— WORK TO COMPLETE —
Retype the listing found below exactly, but leave out each picture.
***
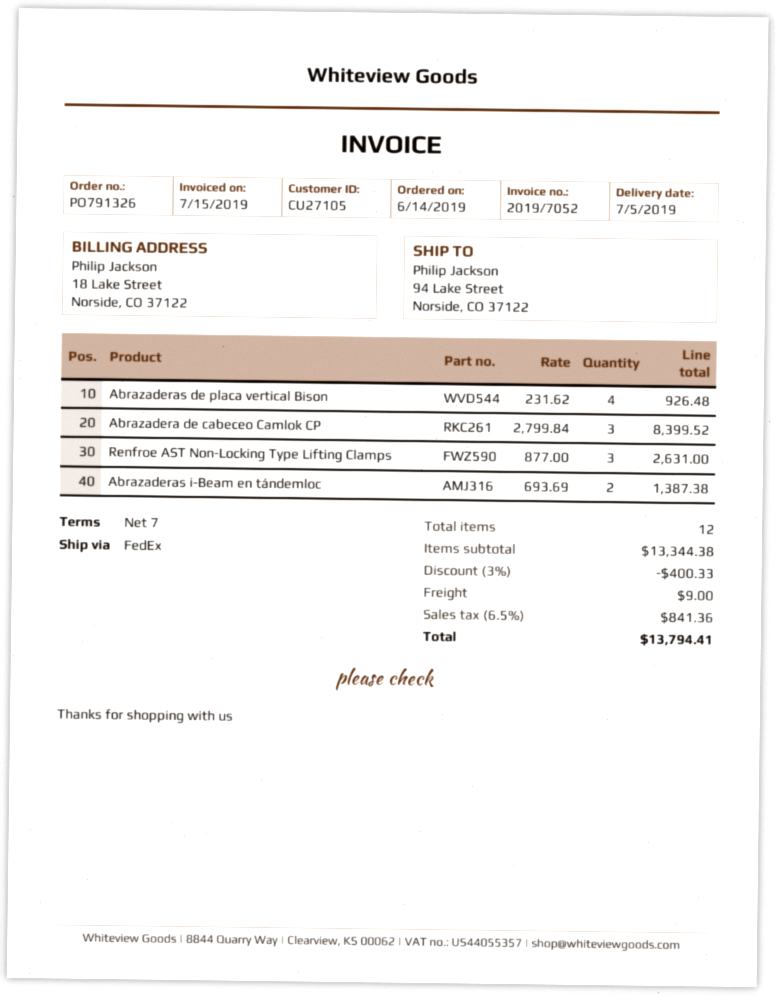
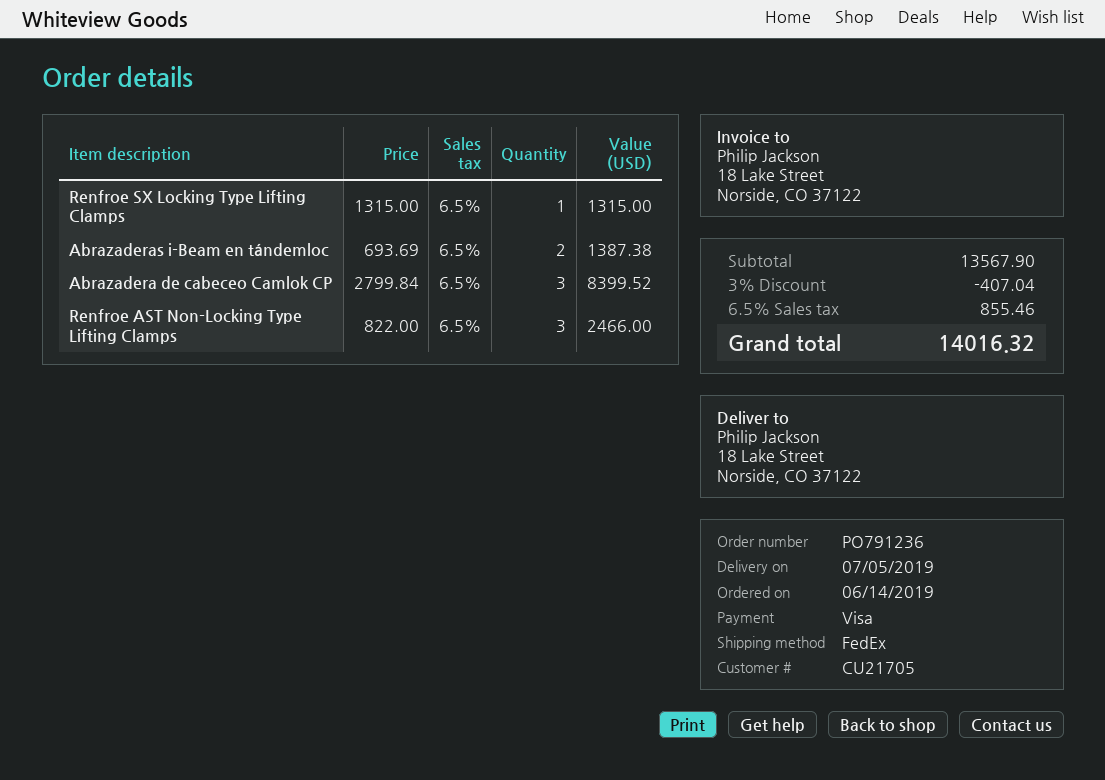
order number: PO791326 -> PO791236
customer number: CU27105 -> CU21705
ship to: 94 Lake Street, Norside, CO 37122 -> 18 Lake Street, Norside, CO 37122
Abrazaderas de placa vertical Bison: 4 x 231.62 = 926.48 -> none
Renfroe AST Non-Locking Type Lifting Clamps: 3 x 877.00 = 2631.00 -> 3 x 822.00 = 2466.00
Renfroe SX Locking Type Lifting Clamps: none -> 1 x 1315.00 = 1315.00
subtotal: 13344.38 -> 13567.90
discount: 3% = 400.33 -> 3% = 407.04
shipping: 9.00 -> none
tax: 6.5% = 841.36 -> 6.5% = 855.46
total: 13794.41 -> 14016.32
***
— RESULT FOR THIS TASK —
order number: PO791326 -> PO791236
customer number: CU27105 -> CU21705
ship to: 94 Lake Street, Norside, CO 37122 -> 18 Lake Street, Norside, CO 37122
Abrazaderas de placa vertical Bison: 4 x 231.62 = 926.48 -> none
Renfroe AST Non-Locking Type Lifting Clamps: 3 x 877.00 = 2631.00 -> 3 x 822.00 = 2466.00
Renfroe SX Locking Type Lifting Clamps: none -> 1 x 1315.00 = 1315.00
subtotal: 13344.38 -> 13567.90
discount: 3% = 400.33 -> 3% = 407.04
shipping: 9.00 -> none
tax: 6.5% = 841.36 -> 6.5% = 855.46
total: 13794.41 -> 14016.32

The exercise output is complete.